Simulations of Laser Imprint for Nova Experiments and for Ignition Capsules

In direct drive ICF, nonuniformities in laser illumination seed ripples at the ablation front in a process called imprint. These non nonuniformities grow during the capsule implosion and, if initially large enough, can penetrate the capsule shell, impede ignition, or degrade burn. Imprint has been simulated for recent experiments performed on the Nova laser at LLNL examining a variety of beam smoothing conditions. Most used laser intensities similar to the early part of an ignition capsule pulse shape, I=10X13 W/cm3. The simulations matched most of the measurements of imprint modulation. The effect of imprint upon National Ignition Facility (NIF) direct drive ignition capsules has also been simulated.
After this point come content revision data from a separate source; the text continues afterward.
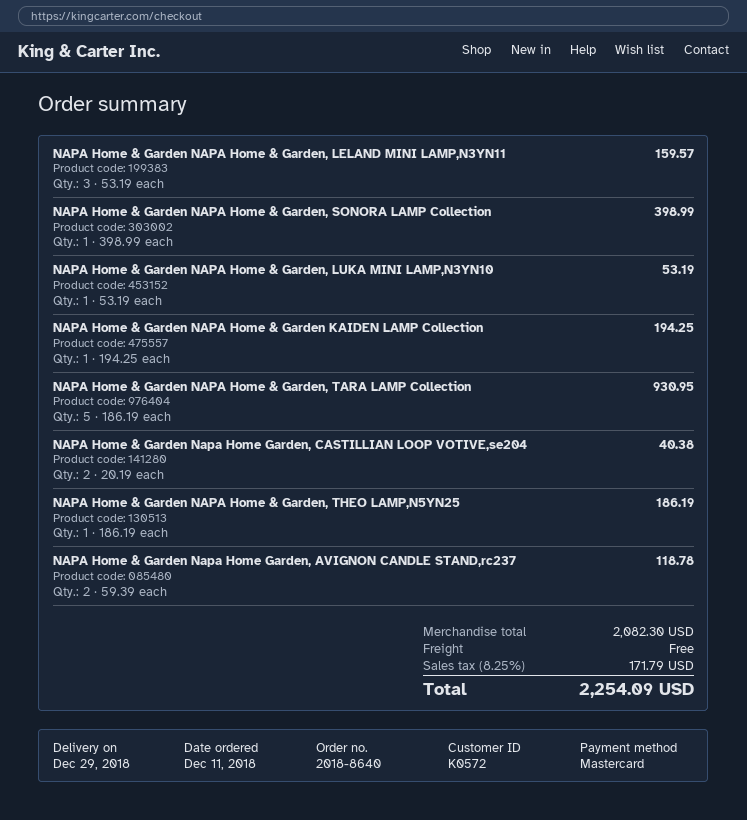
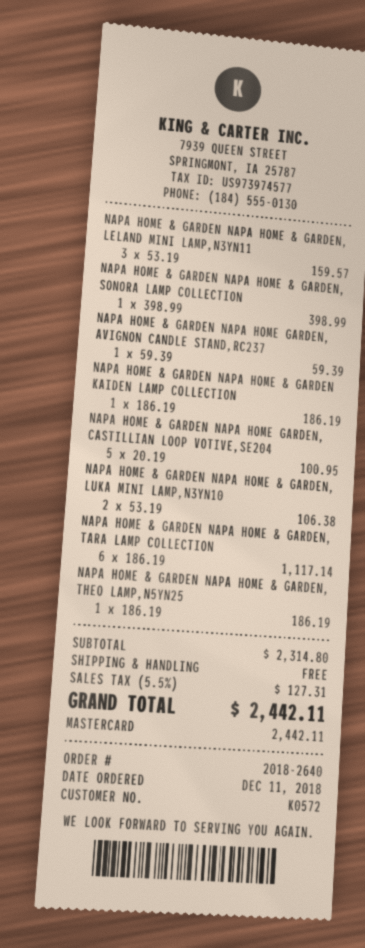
order number: 2018-8640 -> 2018-2640
NAPA Home & Garden NAPA Home & Garden, LUKA MINI LAMP,N3YN10: 1 x 53.19 = 53.19 -> 2 x 53.19 = 106.38
NAPA Home & Garden NAPA Home & Garden KAIDEN LAMP Collection: 1 x 194.25 = 194.25 -> 1 x 186.19 = 186.19
NAPA Home & Garden NAPA Home & Garden, TARA LAMP Collection: 5 x 186.19 = 930.95 -> 6 x 186.19 = 1117.14
NAPA Home & Garden Napa Home Garden, CASTILLIAN LOOP VOTIVE,se204: 2 x 20.19 = 40.38 -> 5 x 20.19 = 100.95
NAPA Home & Garden Napa Home Garden, AVIGNON CANDLE STAND,rc237: 2 x 59.39 = 118.78 -> 1 x 59.39 = 59.39
subtotal: 2082.30 -> 2314.80
tax: 8.25% = 171.79 -> 5.5% = 127.31
total: 2254.09 -> 2442.11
Imprint is predicted to give modulation comparable to an intrinsic surface finish of 10 nm RMS. Modulation growth was examined using the Haan model, with linear growth as a function of spherical harmonic mode number obtained from an analytic dispersion relation. Ablation front amplitudes are predicted to become substantially nonlinear, so that saturation corrections are large. Direct numerical simulations of two- dimensional multimode growth were also performed. The capsule shell is predicted to remain intact, which gives a basis for believing that ignition can be achieved.
Date: November 8, 1996
Creator: Weber, S. V.; Glendinning, S. G.; Kalantar, D. H.; Key, M. H.; Remington, B. A.; Rothenberg, J. E. et al.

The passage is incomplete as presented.